Under this line are the records; write out word for word the part that begins at the line containing "<p>При расположении фурм" and ends at the line containing "<p>2.14.9. Участок шахтовой", and no more.

[Code change snippets]
··········

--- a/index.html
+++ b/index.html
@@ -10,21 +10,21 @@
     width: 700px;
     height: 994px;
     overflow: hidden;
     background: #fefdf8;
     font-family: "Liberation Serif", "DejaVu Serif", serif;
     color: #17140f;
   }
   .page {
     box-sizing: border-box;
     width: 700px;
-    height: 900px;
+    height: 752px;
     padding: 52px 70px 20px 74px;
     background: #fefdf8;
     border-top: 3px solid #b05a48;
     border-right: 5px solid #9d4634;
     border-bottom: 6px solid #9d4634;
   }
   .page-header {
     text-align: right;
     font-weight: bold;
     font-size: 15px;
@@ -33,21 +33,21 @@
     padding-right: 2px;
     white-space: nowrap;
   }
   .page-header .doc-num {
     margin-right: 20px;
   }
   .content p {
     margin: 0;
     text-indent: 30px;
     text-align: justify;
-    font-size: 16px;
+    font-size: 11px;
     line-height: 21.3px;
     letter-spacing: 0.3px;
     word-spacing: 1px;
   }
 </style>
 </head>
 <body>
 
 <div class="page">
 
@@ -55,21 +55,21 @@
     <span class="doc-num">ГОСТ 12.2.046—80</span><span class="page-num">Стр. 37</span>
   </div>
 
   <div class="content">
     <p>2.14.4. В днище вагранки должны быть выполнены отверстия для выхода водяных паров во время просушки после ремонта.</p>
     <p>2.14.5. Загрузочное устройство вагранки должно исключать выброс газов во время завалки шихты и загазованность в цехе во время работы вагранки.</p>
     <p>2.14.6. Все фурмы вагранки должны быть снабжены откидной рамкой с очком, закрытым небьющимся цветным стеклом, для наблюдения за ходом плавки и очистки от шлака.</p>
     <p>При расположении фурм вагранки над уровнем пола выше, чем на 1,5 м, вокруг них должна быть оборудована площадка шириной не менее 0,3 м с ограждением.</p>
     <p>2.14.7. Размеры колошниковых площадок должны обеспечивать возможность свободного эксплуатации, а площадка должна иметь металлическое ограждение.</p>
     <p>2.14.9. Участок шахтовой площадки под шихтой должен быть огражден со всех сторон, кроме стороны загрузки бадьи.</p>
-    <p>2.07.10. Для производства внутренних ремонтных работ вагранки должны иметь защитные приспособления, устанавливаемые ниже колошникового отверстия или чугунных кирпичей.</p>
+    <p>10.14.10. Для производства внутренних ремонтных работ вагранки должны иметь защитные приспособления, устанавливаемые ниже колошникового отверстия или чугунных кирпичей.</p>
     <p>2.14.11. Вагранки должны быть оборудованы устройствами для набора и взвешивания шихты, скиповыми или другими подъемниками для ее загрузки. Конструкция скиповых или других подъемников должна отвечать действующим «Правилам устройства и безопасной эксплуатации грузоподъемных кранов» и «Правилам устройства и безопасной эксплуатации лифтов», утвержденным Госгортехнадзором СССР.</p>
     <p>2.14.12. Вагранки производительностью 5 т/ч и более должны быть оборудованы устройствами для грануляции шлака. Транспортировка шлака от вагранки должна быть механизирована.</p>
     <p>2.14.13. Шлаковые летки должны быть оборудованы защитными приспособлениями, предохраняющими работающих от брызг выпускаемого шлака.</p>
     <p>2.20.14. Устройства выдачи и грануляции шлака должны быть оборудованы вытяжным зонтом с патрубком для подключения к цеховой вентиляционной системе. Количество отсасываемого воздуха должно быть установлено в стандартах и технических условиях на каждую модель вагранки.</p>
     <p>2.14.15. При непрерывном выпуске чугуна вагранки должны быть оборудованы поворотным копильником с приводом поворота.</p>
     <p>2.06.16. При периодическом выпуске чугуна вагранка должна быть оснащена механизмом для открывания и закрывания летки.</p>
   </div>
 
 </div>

··········

▶ WRITTEN SOLUTION
     <p>При расположении фурм вагранки над уровнем пола выше, чем на 1,5 м, вокруг них должна быть оборудована площадка шириной не менее 0,3 м с ограждением.</p>
     <p>2.14.7. Размеры колошниковых площадок должны обеспечивать возможность свободного эксплуатации, а площадка должна иметь металлическое ограждение.</p>
     <p>2.14.9. Участок шахтовой площадки под шихтой должен быть огражден со всех сторон, кроме стороны загрузки бадьи.</p>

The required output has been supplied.